You can always rely on the irrepressible Kacey Musgraves to shake things up and that is precisely what the Texan does on rocking Country track ‘Love Is A Liar’. Injecting a welcome shot of energy in to proceedings and an opposing view on the virtues of love, Musgraves enhances her reputation even further on a song bursting with attitude and witty lyrics. Hugely successful Nashville songwriter and now solo artist of some repute Eric Paslay appears on ‘Rain From Heaven’, a big & bold ballad complete with lush chorus. Paslay’s self-titled album was one of the strongest Country débuts of 2014 and he sits comfortably amongst many more established acts on ‘The Best Of Me’.
David Nail is one of the finest male vocalists in Country music and his appearance on ‘All The Way’ gives fans a chance to hear that voice in full flow on a driving mid-tempo track, reminiscent of ‘Countin’ Cars’ / ‘Kiss You Tonight’ from his latest solo album. Sadly there is a slightly jarring electronic sound effect added to the drumbeat of the track from the second verse onwards but even this cannot distract from a great performance. ‘Unchanged’ is a delightfully flowing ballad, featuring an almost hypnotic gentle electric guitar riff throughout as well as sizzling solo, and comes courtesy of Texan four-piece Eli Young Band. Mike Eli is somewhat of an underrated singer in my opinion, not obviously Country but always expressive & hugely listenable, here he is given top-drawer backing by bandmates Chris, James & Jon.
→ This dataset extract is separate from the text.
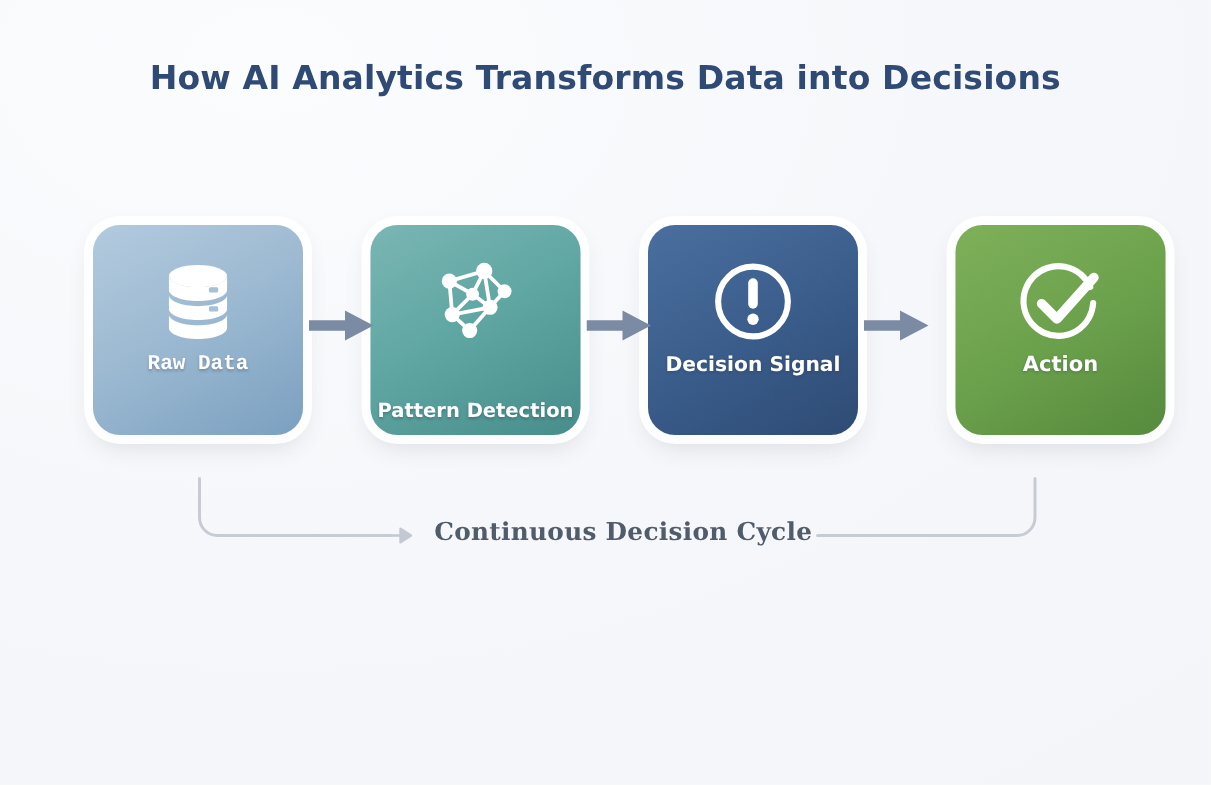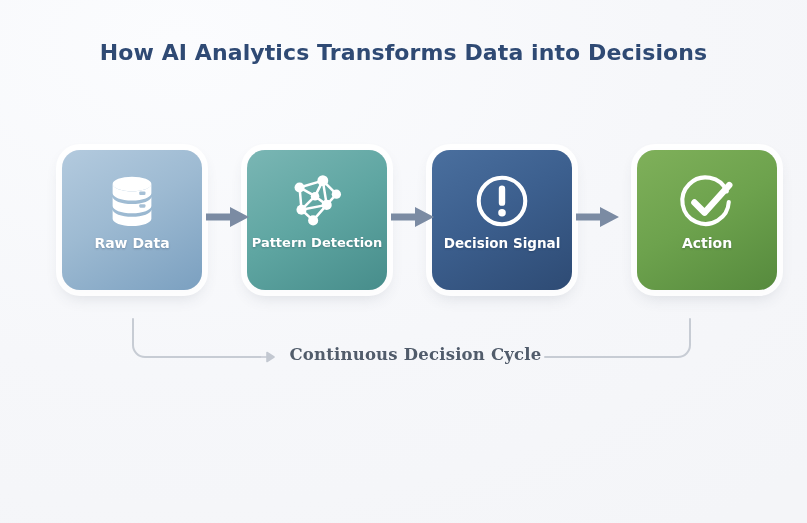"Raw Data" .card-1 { font-family: none -> Liberation Mono, monospace }
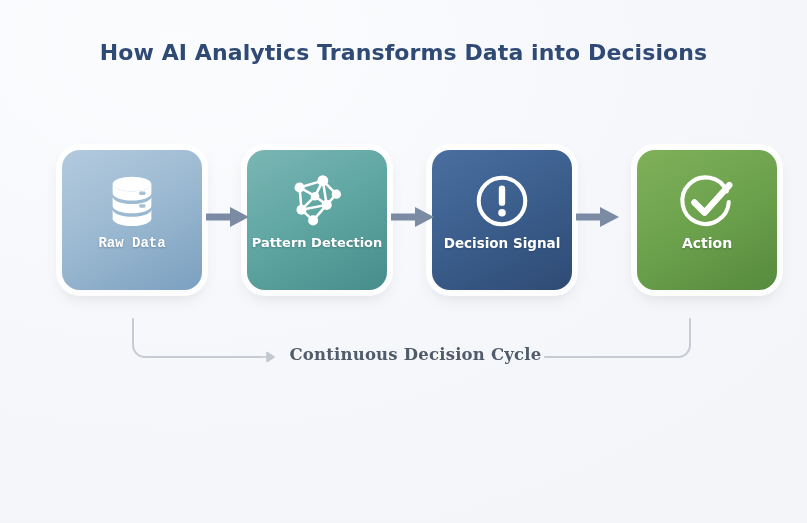"Pattern Detection" .card-2 .card-label { margin-top: none -> 32px }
Cowboy Junkies are an alt-Country group from Canada and their ‘Sweet Jane’ is easily the edgiest cut on the soundtrack, a gritty slow-paced shot of reality against the backdrop of picture-perfect romance served up on the majority of tracks here. Lead singer Margo Timmins has a suitably understated, almost resigned delivery which adds perfectly to the melancholy of the melody. The final song on the album is ‘Crossroads’ from Phoebe Hoffman, an artist who I confess I struggled to find any information on at all! Apologies to any fans of Hoffman and her music for my ignorance, ‘Crossroads’ though sends the soundtrack off on a high. Hoffman is clearly a talented singer and, driven along by acoustic strumming and very welcome steel guitar fills, this song describing a defining position we all find ourselves in during our lifetime resonates with the listener.
‘The Best Of Me’ is a film I fear I will end up seeing following its impending release on DVD, having a slight weakness for (some) films of this ilk (please do not tell anyone!), but cannot comment on the qualities of the movie adaptation itself. As for the official soundtrack album, it really is an absolute delight for fans of modern Country music. A stellar list of artists contributing with songs which, although admittedly (& inevitably) veer towards ‘slushy’ territory in the main, are not simply throwaway tracks that the likes of Kacey Musgraves or Hunter Hayes would not welcome on their respective CV’s. All of the material here would easily grace the specific albums of the talent on-board and for that reason combine to produce an enchanting collection.